Data for review Start Marker
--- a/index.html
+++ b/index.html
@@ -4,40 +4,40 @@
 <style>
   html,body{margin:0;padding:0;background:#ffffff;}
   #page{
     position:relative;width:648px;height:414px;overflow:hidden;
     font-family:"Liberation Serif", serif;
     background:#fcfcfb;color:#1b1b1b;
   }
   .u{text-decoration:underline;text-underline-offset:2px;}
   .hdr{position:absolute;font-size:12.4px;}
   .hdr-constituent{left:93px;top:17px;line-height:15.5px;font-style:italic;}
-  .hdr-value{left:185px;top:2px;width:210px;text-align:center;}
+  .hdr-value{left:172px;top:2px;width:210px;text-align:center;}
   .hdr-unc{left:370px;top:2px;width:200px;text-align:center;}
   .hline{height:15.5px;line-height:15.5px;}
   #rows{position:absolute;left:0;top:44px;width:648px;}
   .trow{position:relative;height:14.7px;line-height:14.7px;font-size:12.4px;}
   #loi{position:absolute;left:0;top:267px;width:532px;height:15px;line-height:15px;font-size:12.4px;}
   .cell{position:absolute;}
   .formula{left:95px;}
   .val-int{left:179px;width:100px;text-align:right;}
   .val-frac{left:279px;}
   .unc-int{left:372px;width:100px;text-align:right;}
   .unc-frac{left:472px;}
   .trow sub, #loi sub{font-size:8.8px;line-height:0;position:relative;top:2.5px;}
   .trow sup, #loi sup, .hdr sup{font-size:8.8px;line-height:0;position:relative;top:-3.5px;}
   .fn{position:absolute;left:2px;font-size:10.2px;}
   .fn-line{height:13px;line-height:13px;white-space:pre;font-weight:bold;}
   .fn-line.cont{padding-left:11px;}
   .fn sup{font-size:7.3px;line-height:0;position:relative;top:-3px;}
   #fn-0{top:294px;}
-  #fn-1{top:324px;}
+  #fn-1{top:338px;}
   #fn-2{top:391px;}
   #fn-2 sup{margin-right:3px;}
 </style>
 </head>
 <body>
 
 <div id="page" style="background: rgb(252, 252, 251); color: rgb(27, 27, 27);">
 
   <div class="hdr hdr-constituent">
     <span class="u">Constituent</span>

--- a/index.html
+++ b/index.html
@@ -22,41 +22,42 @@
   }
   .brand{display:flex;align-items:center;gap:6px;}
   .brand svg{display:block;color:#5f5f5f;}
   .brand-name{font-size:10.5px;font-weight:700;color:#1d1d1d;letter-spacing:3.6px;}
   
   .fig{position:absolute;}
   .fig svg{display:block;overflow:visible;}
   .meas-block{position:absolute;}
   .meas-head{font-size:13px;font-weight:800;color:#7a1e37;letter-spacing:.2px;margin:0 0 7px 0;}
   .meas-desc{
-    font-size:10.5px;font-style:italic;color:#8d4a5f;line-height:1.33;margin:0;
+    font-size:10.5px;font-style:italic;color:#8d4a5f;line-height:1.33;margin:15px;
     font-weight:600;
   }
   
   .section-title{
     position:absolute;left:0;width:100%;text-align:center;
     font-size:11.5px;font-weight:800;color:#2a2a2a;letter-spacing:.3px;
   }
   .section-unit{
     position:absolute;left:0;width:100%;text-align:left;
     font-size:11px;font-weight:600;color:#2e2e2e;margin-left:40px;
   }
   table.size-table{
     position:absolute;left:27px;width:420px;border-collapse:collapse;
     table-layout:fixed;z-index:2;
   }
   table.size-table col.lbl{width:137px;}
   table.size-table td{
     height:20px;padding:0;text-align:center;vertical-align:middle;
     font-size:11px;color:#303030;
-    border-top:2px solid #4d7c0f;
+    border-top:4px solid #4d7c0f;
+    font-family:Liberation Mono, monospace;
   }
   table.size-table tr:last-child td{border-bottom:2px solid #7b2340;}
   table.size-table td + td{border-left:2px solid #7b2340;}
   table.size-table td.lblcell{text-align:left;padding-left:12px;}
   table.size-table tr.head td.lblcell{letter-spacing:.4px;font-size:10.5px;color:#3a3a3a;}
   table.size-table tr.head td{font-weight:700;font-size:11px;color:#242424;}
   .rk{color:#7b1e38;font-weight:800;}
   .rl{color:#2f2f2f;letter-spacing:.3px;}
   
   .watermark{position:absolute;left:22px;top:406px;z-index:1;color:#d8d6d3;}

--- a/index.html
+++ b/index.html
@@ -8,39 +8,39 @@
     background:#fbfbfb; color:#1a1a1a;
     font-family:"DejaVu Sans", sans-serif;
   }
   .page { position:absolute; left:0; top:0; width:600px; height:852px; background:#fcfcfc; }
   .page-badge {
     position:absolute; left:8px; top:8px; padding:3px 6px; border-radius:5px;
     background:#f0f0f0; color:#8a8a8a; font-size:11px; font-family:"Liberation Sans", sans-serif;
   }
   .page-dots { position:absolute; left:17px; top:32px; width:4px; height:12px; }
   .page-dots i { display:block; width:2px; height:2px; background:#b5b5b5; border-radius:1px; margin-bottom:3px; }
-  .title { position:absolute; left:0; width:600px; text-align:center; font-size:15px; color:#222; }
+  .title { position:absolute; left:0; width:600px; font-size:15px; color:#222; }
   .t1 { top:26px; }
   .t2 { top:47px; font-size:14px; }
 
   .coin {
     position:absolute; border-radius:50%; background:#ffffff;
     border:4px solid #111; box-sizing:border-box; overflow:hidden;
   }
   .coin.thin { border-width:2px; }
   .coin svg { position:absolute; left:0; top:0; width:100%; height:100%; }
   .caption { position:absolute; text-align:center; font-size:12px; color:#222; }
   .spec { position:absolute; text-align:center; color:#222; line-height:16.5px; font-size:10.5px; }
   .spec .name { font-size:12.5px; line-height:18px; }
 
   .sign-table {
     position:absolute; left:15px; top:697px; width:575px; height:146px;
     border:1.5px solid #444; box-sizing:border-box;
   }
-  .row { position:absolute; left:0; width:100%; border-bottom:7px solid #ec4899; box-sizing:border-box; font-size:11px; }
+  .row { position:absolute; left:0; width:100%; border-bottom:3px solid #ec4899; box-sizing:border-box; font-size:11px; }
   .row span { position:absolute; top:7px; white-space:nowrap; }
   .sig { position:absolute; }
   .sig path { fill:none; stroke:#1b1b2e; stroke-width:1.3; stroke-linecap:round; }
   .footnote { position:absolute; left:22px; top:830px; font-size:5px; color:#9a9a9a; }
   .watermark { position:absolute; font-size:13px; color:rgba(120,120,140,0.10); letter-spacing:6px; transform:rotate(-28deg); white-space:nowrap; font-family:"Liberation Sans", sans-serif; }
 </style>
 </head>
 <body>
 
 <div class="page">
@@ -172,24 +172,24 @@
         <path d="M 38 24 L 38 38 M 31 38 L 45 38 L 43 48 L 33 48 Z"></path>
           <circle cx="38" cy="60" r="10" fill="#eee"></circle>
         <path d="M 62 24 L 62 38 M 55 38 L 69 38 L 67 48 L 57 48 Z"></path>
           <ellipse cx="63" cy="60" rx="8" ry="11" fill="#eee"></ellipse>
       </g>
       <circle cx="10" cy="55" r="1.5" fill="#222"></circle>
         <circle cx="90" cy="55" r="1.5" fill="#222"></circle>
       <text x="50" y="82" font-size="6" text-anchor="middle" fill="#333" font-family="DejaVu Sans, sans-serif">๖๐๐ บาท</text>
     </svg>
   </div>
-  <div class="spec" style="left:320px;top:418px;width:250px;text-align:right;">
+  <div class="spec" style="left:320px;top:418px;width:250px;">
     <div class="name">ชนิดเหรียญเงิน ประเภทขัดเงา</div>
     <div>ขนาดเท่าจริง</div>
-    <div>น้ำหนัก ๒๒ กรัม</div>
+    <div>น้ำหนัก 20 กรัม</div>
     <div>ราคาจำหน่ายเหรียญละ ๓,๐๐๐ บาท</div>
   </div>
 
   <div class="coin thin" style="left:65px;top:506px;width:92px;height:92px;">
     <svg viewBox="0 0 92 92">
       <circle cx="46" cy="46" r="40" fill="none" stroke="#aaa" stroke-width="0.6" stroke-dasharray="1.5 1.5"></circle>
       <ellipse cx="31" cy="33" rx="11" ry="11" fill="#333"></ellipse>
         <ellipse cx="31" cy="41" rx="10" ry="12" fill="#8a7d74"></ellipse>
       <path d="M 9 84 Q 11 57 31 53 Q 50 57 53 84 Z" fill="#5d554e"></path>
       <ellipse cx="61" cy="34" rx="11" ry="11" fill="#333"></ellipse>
Data for review End Marker
**Task to complete**. Where the string "block" appears in a line of the listing, copy that line.

**Response for this exercise**.
   .brand svg{display:block;color:#5f5f5f;}
   .fig svg{display:block;overflow:visible;}
   .meas-block{position:absolute;}
   .page-dots i { display:block; width:2px; height:2px; background:#b5b5b5; border-radius:1px; margin-bottom:3px; }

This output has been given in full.